Und fürs Meer gibt es schon genug Probleme: die Überfischung, die Überdüngung und der Zustrom von Pflanzenschutzmitteln, die Zerstörung des Meeresbodens zum Beispiel durch Schleppnetze, der nicht enden wollende Zufluss von Ölprodukten, die Versauerung durch Kohlendioxydanreicherung, die Verklappung von Müll, die Anreicherung von Schwermetallen und radioaktiven Stoffen, Atombombenversuche, das Entleeren von Ballastwassertanks der Schiffe – eine unvollständige Aufzählung dessen, was die Meere langsam aber sicher in eine stinkende, leblose Pfütze verwandelt.

Kapitalismus bedeutet Vernichtung

Die Havarie der „Deepwater Horizon“ ist nur ein Beispiel dieses Systems für den Umgang mit der Natur. Raubbau trifft es nicht – es herrscht Krieg gegen das Leben. Ausbeutung von allem und jedem. Alles für den Profit.

Anstatt die Gewinne der Ölkonzerne dafür einzusetzen, eine Alternative zum Öl zu finden, wird fleißig nach neuem gebohrt. Und zwar immer riskanter. „Wer es etwas sicherer will, muss sich eben für Bohrungen an Land entscheiden, zum Beispiel im Arctic National Wildlife Refuge“, so Sarah Palin, die stockkonservative Ex-Gouverneurin von Alaska (SPIEGEL ONLINE vom 23. Mai).

Das grüne Mäntelchen, das sich Konzerne gerne umhängen – so wie es auch BP tut – ist nichts weiter als Blendwerk und die Hoffnung, dass niemand genauer hinschaut. Aber sie beweisen Tag für Tag, dass ein verantwortungsvoller Umgang mit der Umwelt von ihnen nicht zu erwarten ist.

Die Umwelt ist keine auszubeutende Ressource. Wir sind ohne intaktes Ökosystem genauso im Arsch wie der Heuler unterm Robbenklopper.

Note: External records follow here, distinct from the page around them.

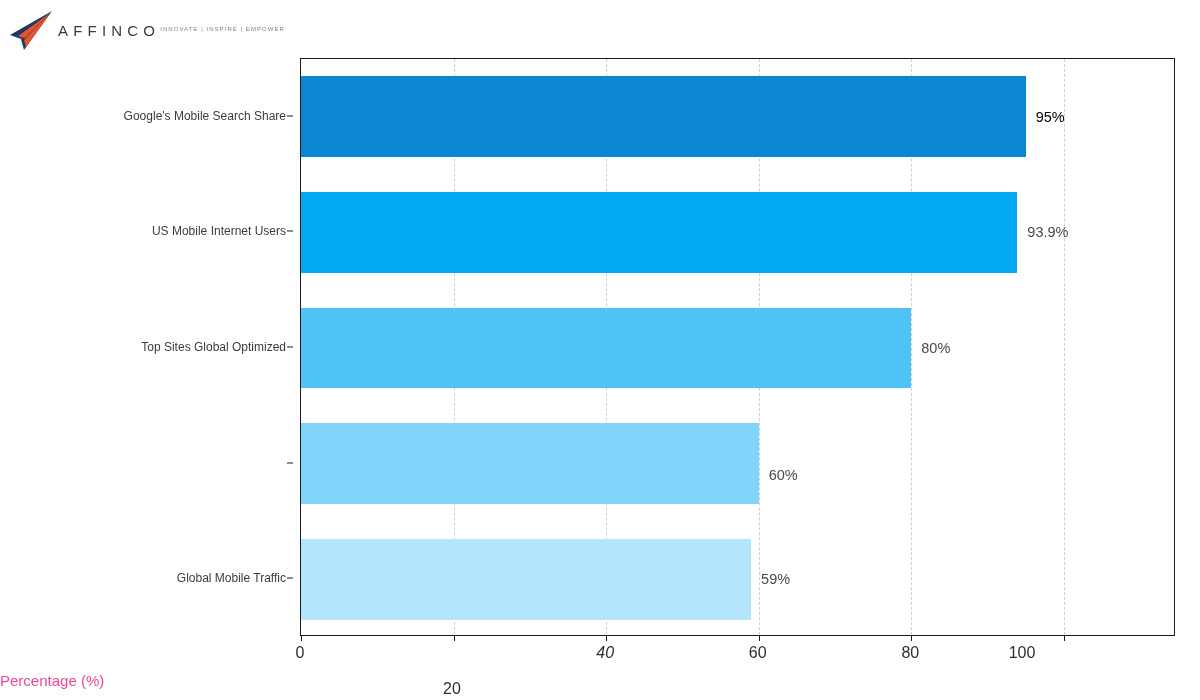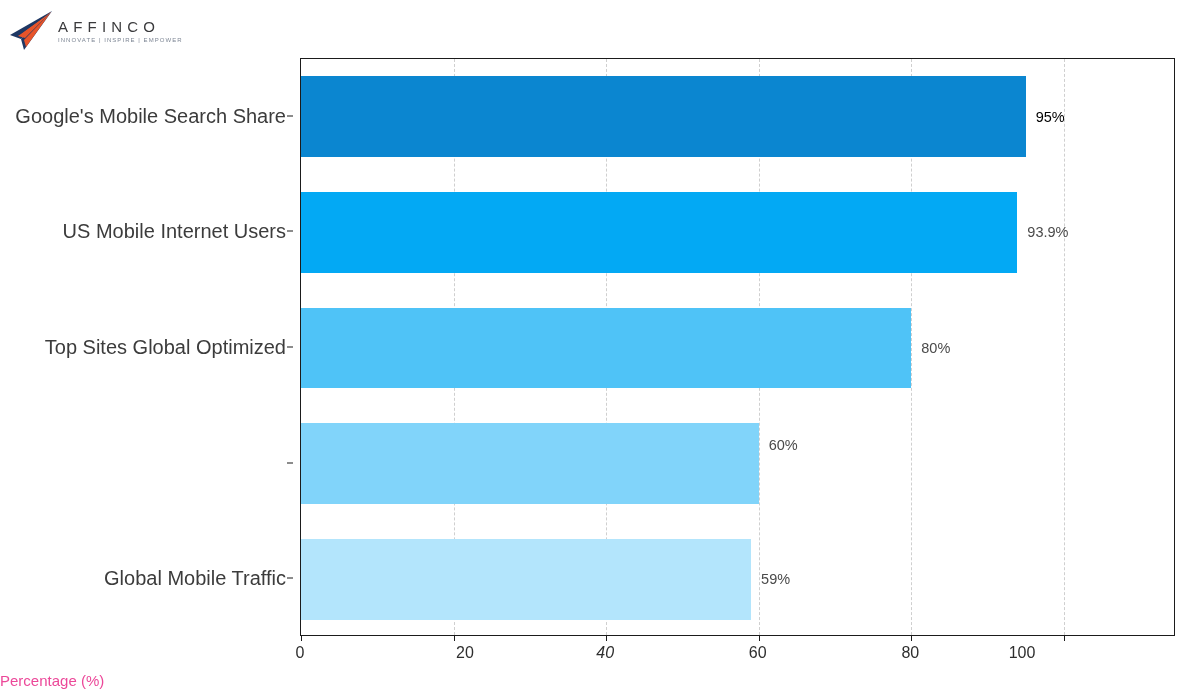"AFFINCO" #brand-logo .wordmark { flex-direction: column -> row }
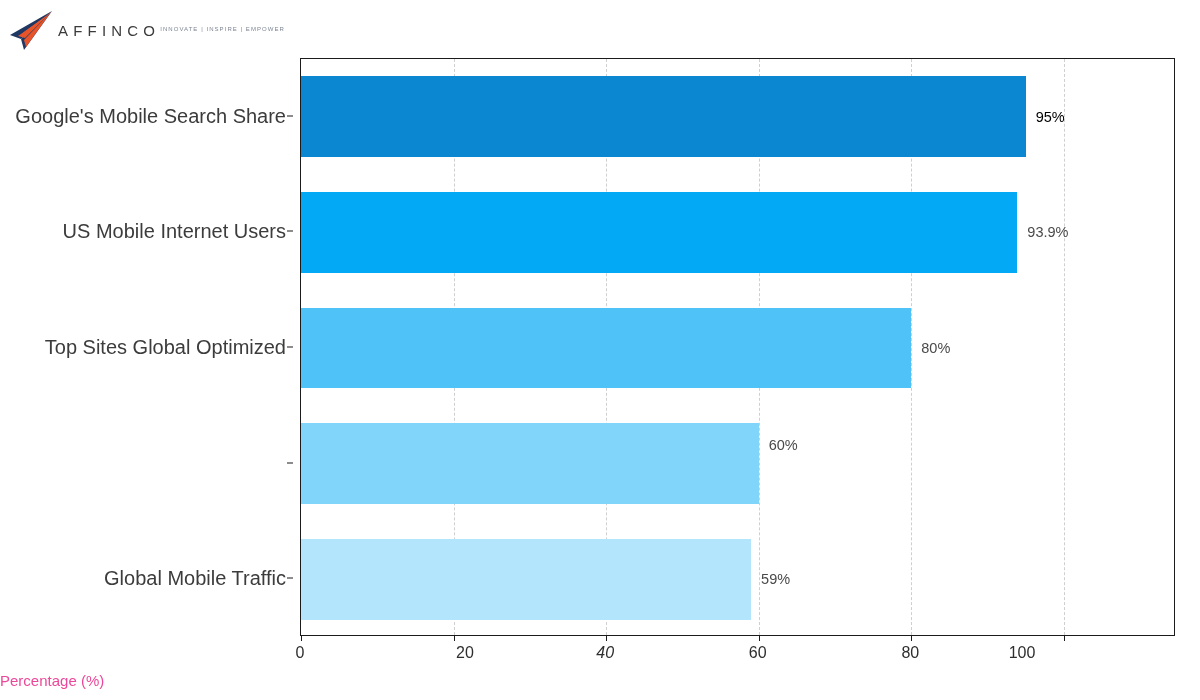"Google's Mobile Search Share" .cat-label-row { font-size: 20px -> 12px }
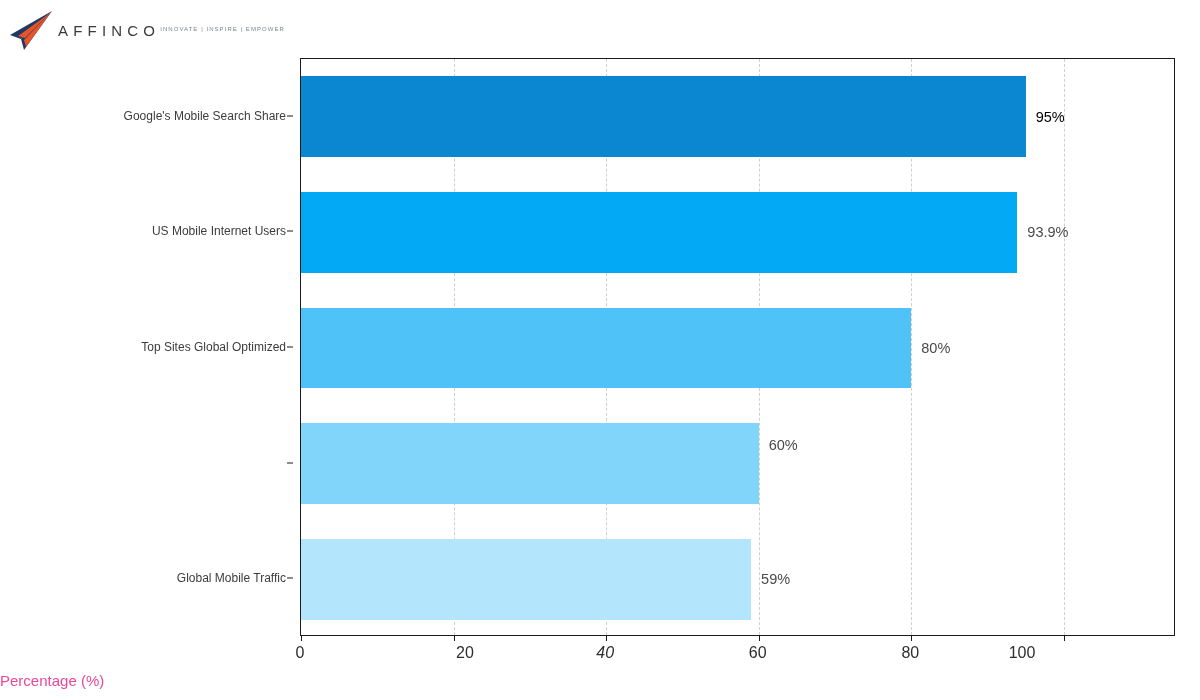"60%" div.bar-value-label { top: 386px -> 416px }
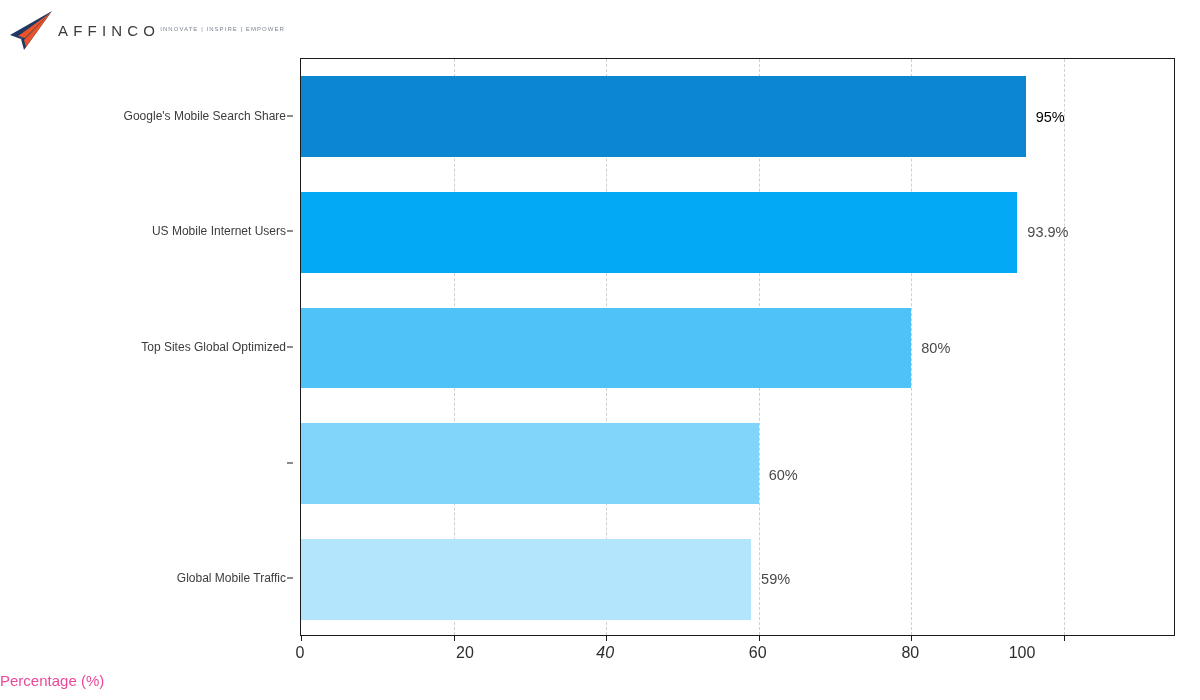"20" div.xtick-label { left: 465px -> 452px; margin-top: none -> 36px }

Wie BP lügt und Geld macht

– „Unsere Industrie ging davon aus, dass wir über die Jahre gelernt hätten, diese Risiken zu beherrschen“ (BP-Vorstandsvorsitzender Tony Hayward). Die zu erwartenden Schäden nach der Explosion der „Deepwater“ nannte Hayward „geringfügig“.

– Die Methoden zur Schließung eines Bohrlochs 1,5 Kilometer unter dem Wasserspiegel wurden noch nie erprobt.

– Vor der Katastrophe am Golf von Mexiko waren Warnzeichen übersehen und nötige Tests nicht durchgeführt worden.

– Die amtliche Rohstoffaufsicht „Minerals Management Service (MMS), die Ölbohrungen genehmigt, haben BP und Co. fest im Griff: „Nach einer Untersuchung des Innenministeriums für die Jahre 2005 bis 2007 haben manche Aufseher den Ölunternehmen erlaubt, Prüfungsformulare selbst mit dem Bleistift auszufüllen, bevor der Kontrolleur dann mit Kugelschreiber die Worte nachschrieb. Inspektoren akzeptierten Mahlzeiten, Geschenke und Einladungen“, so die FAZ vom 29. Mai. „Umweltprüfungen wurden lasch gehandhabt.“

– Trotz Rezession und fallender Ölpreise wies BP 2009 einen Nettogewinn von 14 Milliarden Dollar aus. Im 1. Quartal 2010 verdiente der Konzern sechs Milliarden.

Obamas Katrina

Nach dem Hurrikan „Katrina“ vor fünf Jahren steckte der damalige US-Präsident George W. seinen Kopf in den Sand. Diese Vogelstrauß-Politik betreibt jetzt auch sein Nachfolger.

Selbst die FAZ fragte am 29. Mai: „Warum übernahm das Weiße Haus zunächst die Zahlen von BP, statt sich umgehend ein eigenes Bild von der Lage zu machen?“ Erst neun Tage nach der Explosion wurde die Katastrophe zum „Unfall von nationaler Bedeutung“ erklärt – die Voraussetzung, um uneingeschränkt Mittel aus dem Bundeshaushalt freigeben zu können. Auch die Bürgerlichen spotten, dass Barack Obamas Drohung, BP die Federführung im Kampf gegen die Ölpest zu entziehen, eine leere Drohung ist. Nötig wäre es, den privaten Ölmultis ein für alle Mal das Handwerk zu legen, in dem man sie enteignet. Obama, der von BP über 77.000 Dollar Spenden erhielt, mehr als jeder andere Politiker in den letzten 20 Jahren, wird diesen Weg kaum einschlagen.